Monday 21 October 2019

Charlie Weston: 'Compo gravy train rolls on as vested interests just have too much to lose'


(Stock image)
(Stock image)
Charlie Weston

Charlie Weston

The insurance compo crisis is getting worse. Motorists are paying elevated premiums in what has amounted to a back-door bailout for insurers that mismanaged their businesses by failing to put enough funds aside to pay claims.

Granted, motor premiums have fallen lately after years of rates rocketing, but large numbers of drivers are still finding that they are being hit with higher costs for cover.

Lately the rate-hiking focus has shifted to businesses and voluntary organisations. So bad has the situation become, businesses are now closing with others struggling to survive as insurance cover gets prohibitively expensive, with many insurers even no longer offering cover in this market.

When firms and festivals are threatened with closure there is an urgent need for action.

There is no downside to taking a false or exaggerated claim. You might win a lump of money and if you lose the chances are you will not even be pursed for costs, never mind prosecuted for lying.

Reform has come to a standstill because insurers are digging their heels in instead of agreeing to Government attempts to get them to make changes.

A case in point is insurers are refusing to change their rules to inform motorists when there is a claim made against them before it is settled.

The measure was one of the recommendations of a Department of Finance report on insurance reform. But the latest update by the Cost of Insurance Working Group says it will be delayed.

This comes at a time when insurance companies are back making big profits.

Revelations in the Irish Independent that three major insurers made a combined profit of more than €200m last year, when businesses were seeing premiums shoot up, were mentioned repeatedly in the Dáil last week.
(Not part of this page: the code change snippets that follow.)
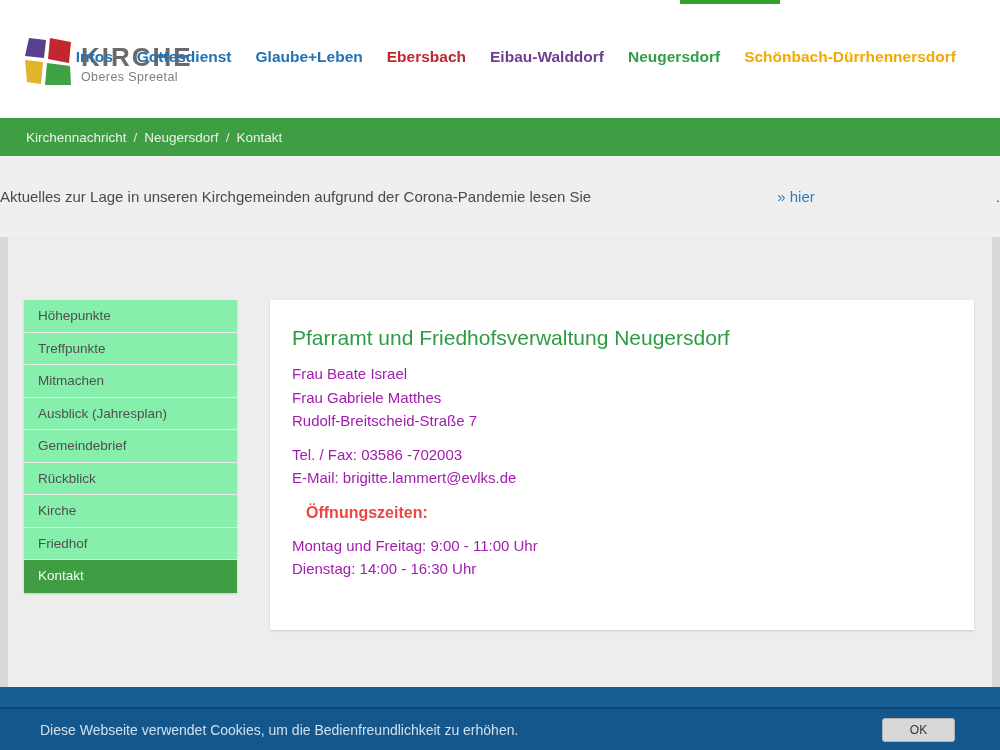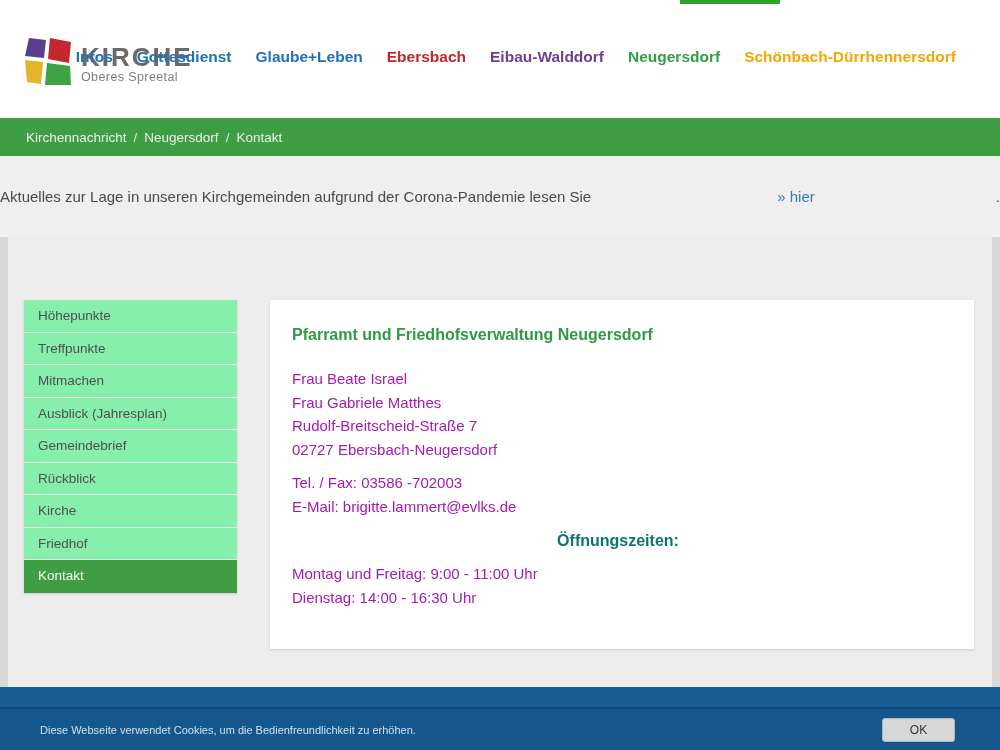"Pfarramt und Friedhofsverwaltung" .content-title { font-size: 16px -> 21px; font-weight: 700 -> 400; margin-bottom: 23px -> 12px }
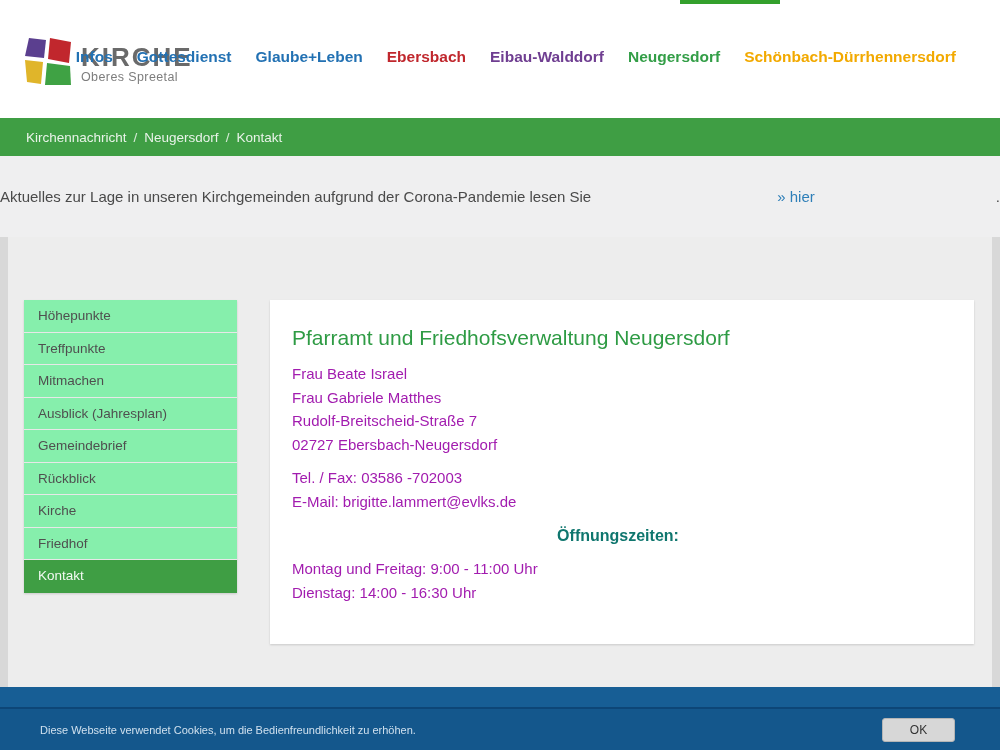"02727 Ebersbach-Neugersdorf" span { html: <span>02727 Ebersbach-Neugersdorf</span> -> none }
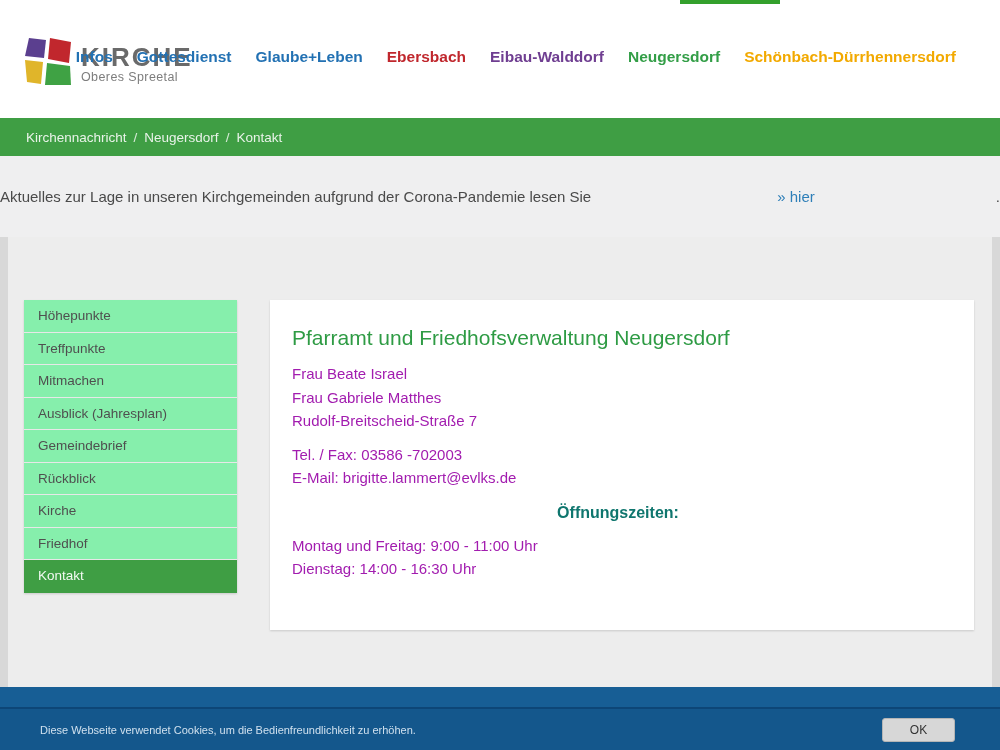"Öffnungszeiten:" .hours-title { color: #0f766e -> #ef4444; text-align: center -> none }
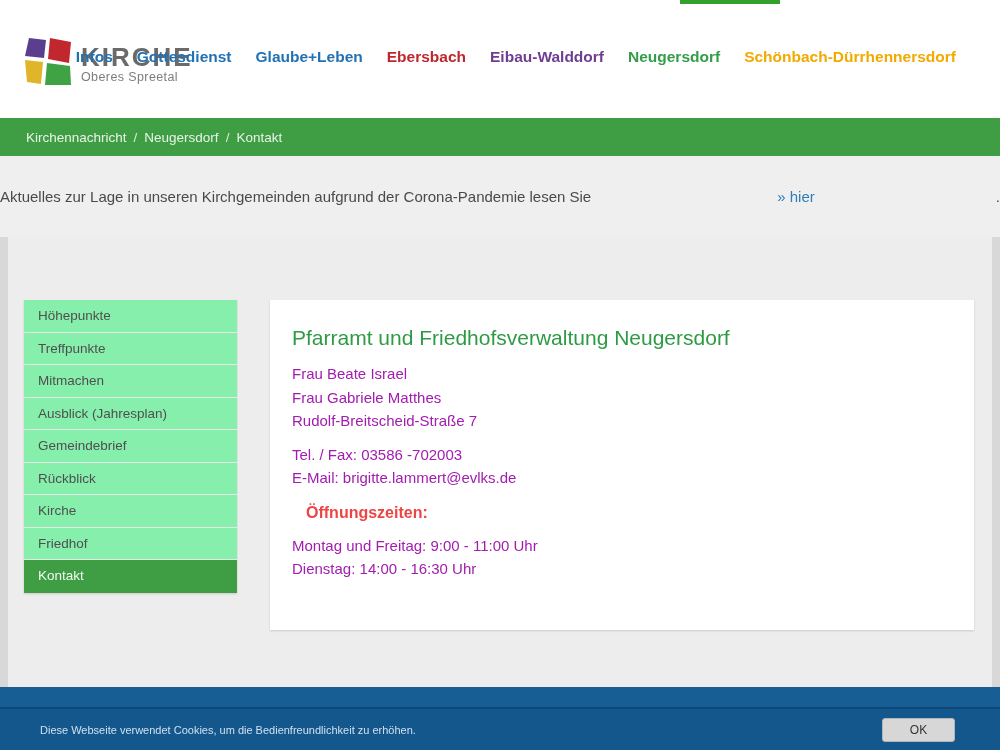"Diese Webseite verwendet Cookies, um" .cookie-msg { font-size: 11px -> 14px }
Insurers based here seem to have decided there is no percentage for them agreeing to reforms that will cost them, if insurers from the likes of the UK and Gibraltar are free to operate here and escape implementing new measures.

And nothing has changed to stop claimants and their lawyers continuing to exploit the soft courts system by securing large pay outs for often frivolous injuries.

Why wouldn't they when you could get tens of thousands of euro simply for tripping and falling on a pavement?

Then there are the cases of questionable honesty.

A mushroom picker withdrew a High Court claim for a back injury she said she suffered due to not being provided with the proper equipment for her job after footage was played in court showing her cycling. She had claimed she was unable to cycle or walk because of the accident.

Honest policyholders pay for this farce, which is infuriating for them given that motor cover is a legal requirement.

Two things would stop much of this - a dedicated Garda insurance fraud unit, and a recalibration of awards by judges. Just do not expect any action any time soon.

Insurers are back making profits, so they can prosper in our dysfunctional compensation system. And the legal fraternity is making too much easy money, and has too much to lose, to allow anyone to halt the compo gravy train.